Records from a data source
- - - - - - -

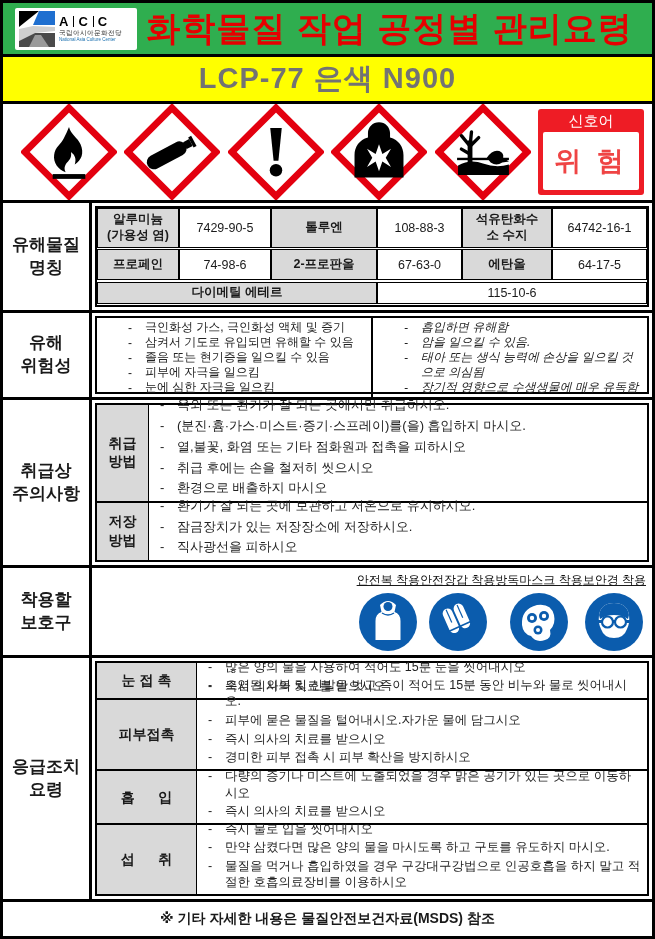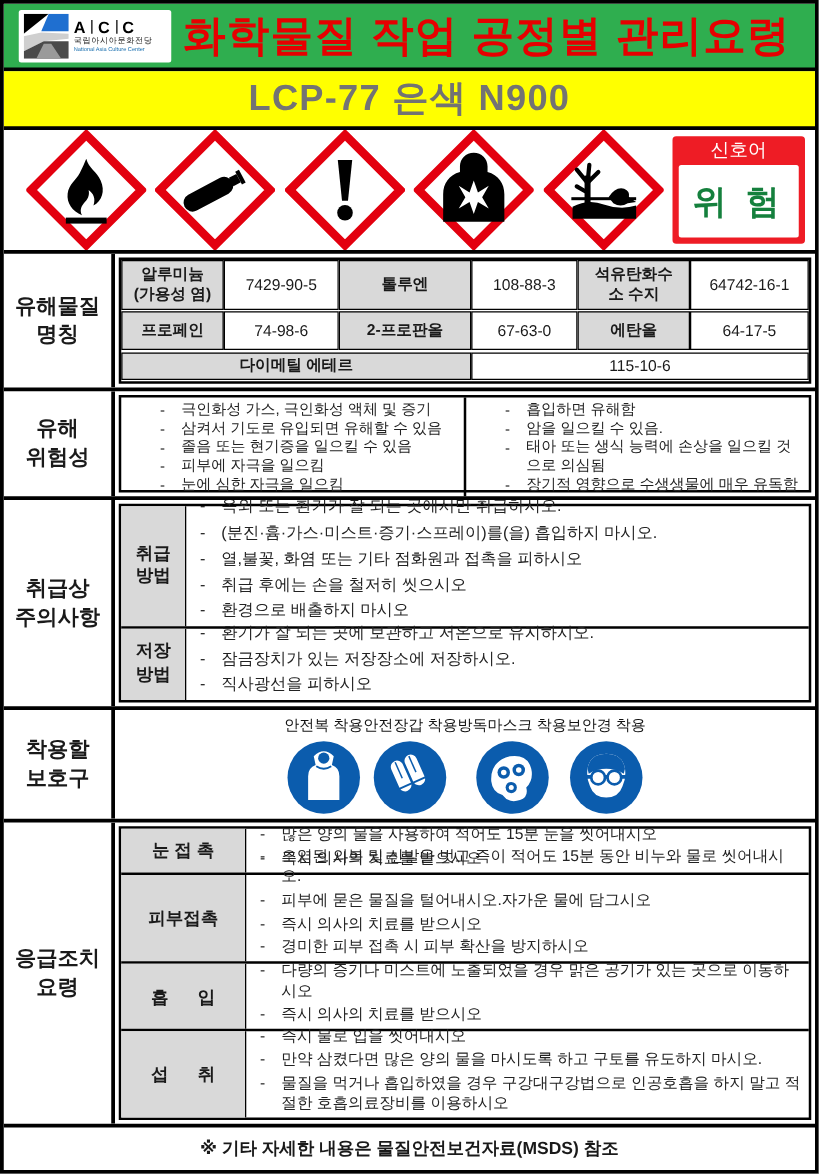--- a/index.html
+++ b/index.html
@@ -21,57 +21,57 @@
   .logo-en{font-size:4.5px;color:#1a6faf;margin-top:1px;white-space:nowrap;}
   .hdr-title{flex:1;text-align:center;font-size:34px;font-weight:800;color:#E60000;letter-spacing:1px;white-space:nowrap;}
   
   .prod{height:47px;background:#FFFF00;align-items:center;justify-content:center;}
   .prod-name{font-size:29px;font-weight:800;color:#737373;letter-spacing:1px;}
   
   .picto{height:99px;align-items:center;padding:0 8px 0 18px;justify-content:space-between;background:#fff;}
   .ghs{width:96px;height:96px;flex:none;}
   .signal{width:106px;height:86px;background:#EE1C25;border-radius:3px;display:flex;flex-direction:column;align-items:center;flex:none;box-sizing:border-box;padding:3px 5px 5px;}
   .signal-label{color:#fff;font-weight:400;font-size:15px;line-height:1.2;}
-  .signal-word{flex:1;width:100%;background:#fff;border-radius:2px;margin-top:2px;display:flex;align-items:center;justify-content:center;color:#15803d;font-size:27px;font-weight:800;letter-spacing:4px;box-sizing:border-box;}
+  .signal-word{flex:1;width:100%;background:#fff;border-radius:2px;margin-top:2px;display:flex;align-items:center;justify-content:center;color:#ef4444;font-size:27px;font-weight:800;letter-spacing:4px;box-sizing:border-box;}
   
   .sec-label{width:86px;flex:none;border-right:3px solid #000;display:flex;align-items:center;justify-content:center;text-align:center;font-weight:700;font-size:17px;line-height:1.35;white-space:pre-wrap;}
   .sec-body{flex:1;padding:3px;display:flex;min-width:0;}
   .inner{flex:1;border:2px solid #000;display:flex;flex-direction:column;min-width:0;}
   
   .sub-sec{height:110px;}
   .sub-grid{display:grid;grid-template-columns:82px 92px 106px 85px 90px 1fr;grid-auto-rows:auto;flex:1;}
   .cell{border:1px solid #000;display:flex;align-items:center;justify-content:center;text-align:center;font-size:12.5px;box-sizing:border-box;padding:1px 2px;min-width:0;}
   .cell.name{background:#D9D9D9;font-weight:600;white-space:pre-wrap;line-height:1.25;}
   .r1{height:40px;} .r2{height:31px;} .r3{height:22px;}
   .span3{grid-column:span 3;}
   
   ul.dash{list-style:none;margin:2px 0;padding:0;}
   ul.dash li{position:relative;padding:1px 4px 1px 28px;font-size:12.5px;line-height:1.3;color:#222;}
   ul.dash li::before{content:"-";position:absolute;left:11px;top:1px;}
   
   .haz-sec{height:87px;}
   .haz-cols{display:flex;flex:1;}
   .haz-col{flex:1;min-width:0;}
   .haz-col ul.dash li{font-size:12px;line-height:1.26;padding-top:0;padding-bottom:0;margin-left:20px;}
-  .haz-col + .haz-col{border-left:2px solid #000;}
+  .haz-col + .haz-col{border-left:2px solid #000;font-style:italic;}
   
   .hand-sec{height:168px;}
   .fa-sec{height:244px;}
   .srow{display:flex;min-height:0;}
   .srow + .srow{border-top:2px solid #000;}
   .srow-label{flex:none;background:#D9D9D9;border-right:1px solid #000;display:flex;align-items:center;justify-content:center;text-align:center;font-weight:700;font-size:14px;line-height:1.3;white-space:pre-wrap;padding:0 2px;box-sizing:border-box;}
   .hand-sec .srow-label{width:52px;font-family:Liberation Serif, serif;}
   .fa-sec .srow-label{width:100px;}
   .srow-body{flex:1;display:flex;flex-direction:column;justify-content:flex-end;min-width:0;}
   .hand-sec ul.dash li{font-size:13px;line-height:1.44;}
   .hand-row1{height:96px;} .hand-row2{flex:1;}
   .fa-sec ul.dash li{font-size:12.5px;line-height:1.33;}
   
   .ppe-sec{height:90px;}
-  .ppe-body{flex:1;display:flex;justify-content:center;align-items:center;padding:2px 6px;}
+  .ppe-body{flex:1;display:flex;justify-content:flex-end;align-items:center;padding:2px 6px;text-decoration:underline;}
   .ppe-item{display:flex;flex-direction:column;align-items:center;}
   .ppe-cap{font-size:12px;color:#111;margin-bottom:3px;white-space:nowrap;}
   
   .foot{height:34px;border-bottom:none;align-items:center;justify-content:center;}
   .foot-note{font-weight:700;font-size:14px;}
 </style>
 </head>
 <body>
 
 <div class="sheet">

- - - - - - -

* [EXERCISE] What is needed is an exact repeat of every entry above, with the pictures left out.

* [EXPECTED ANSWER]
--- a/index.html
+++ b/index.html
@@ -21,57 +21,57 @@
   .logo-en{font-size:4.5px;color:#1a6faf;margin-top:1px;white-space:nowrap;}
   .hdr-title{flex:1;text-align:center;font-size:34px;font-weight:800;color:#E60000;letter-spacing:1px;white-space:nowrap;}
   
   .prod{height:47px;background:#FFFF00;align-items:center;justify-content:center;}
   .prod-name{font-size:29px;font-weight:800;color:#737373;letter-spacing:1px;}
   
   .picto{height:99px;align-items:center;padding:0 8px 0 18px;justify-content:space-between;background:#fff;}
   .ghs{width:96px;height:96px;flex:none;}
   .signal{width:106px;height:86px;background:#EE1C25;border-radius:3px;display:flex;flex-direction:column;align-items:center;flex:none;box-sizing:border-box;padding:3px 5px 5px;}
   .signal-label{color:#fff;font-weight:400;font-size:15px;line-height:1.2;}
-  .signal-word{flex:1;width:100%;background:#fff;border-radius:2px;margin-top:2px;display:flex;align-items:center;justify-content:center;color:#15803d;font-size:27px;font-weight:800;letter-spacing:4px;box-sizing:border-box;}
+  .signal-word{flex:1;width:100%;background:#fff;border-radius:2px;margin-top:2px;display:flex;align-items:center;justify-content:center;color:#ef4444;font-size:27px;font-weight:800;letter-spacing:4px;box-sizing:border-box;}
   
   .sec-label{width:86px;flex:none;border-right:3px solid #000;display:flex;align-items:center;justify-content:center;text-align:center;font-weight:700;font-size:17px;line-height:1.35;white-space:pre-wrap;}
   .sec-body{flex:1;padding:3px;display:flex;min-width:0;}
   .inner{flex:1;border:2px solid #000;display:flex;flex-direction:column;min-width:0;}
   
   .sub-sec{height:110px;}
   .sub-grid{display:grid;grid-template-columns:82px 92px 106px 85px 90px 1fr;grid-auto-rows:auto;flex:1;}
   .cell{border:1px solid #000;display:flex;align-items:center;justify-content:center;text-align:center;font-size:12.5px;box-sizing:border-box;padding:1px 2px;min-width:0;}
   .cell.name{background:#D9D9D9;font-weight:600;white-space:pre-wrap;line-height:1.25;}
   .r1{height:40px;} .r2{height:31px;} .r3{height:22px;}
   .span3{grid-column:span 3;}
   
   ul.dash{list-style:none;margin:2px 0;padding:0;}
   ul.dash li{position:relative;padding:1px 4px 1px 28px;font-size:12.5px;line-height:1.3;color:#222;}
   ul.dash li::before{content:"-";position:absolute;left:11px;top:1px;}
   
   .haz-sec{height:87px;}
   .haz-cols{display:flex;flex:1;}
   .haz-col{flex:1;min-width:0;}
   .haz-col ul.dash li{font-size:12px;line-height:1.26;padding-top:0;padding-bottom:0;margin-left:20px;}
-  .haz-col + .haz-col{border-left:2px solid #000;}
+  .haz-col + .haz-col{border-left:2px solid #000;font-style:italic;}
   
   .hand-sec{height:168px;}
   .fa-sec{height:244px;}
   .srow{display:flex;min-height:0;}
   .srow + .srow{border-top:2px solid #000;}
   .srow-label{flex:none;background:#D9D9D9;border-right:1px solid #000;display:flex;align-items:center;justify-content:center;text-align:center;font-weight:700;font-size:14px;line-height:1.3;white-space:pre-wrap;padding:0 2px;box-sizing:border-box;}
   .hand-sec .srow-label{width:52px;font-family:Liberation Serif, serif;}
   .fa-sec .srow-label{width:100px;}
   .srow-body{flex:1;display:flex;flex-direction:column;justify-content:flex-end;min-width:0;}
   .hand-sec ul.dash li{font-size:13px;line-height:1.44;}
   .hand-row1{height:96px;} .hand-row2{flex:1;}
   .fa-sec ul.dash li{font-size:12.5px;line-height:1.33;}
   
   .ppe-sec{height:90px;}
-  .ppe-body{flex:1;display:flex;justify-content:center;align-items:center;padding:2px 6px;}
+  .ppe-body{flex:1;display:flex;justify-content:flex-end;align-items:center;padding:2px 6px;text-decoration:underline;}
   .ppe-item{display:flex;flex-direction:column;align-items:center;}
   .ppe-cap{font-size:12px;color:#111;margin-bottom:3px;white-space:nowrap;}
   
   .foot{height:34px;border-bottom:none;align-items:center;justify-content:center;}
   .foot-note{font-weight:700;font-size:14px;}
 </style>
 </head>
 <body>
 
 <div class="sheet">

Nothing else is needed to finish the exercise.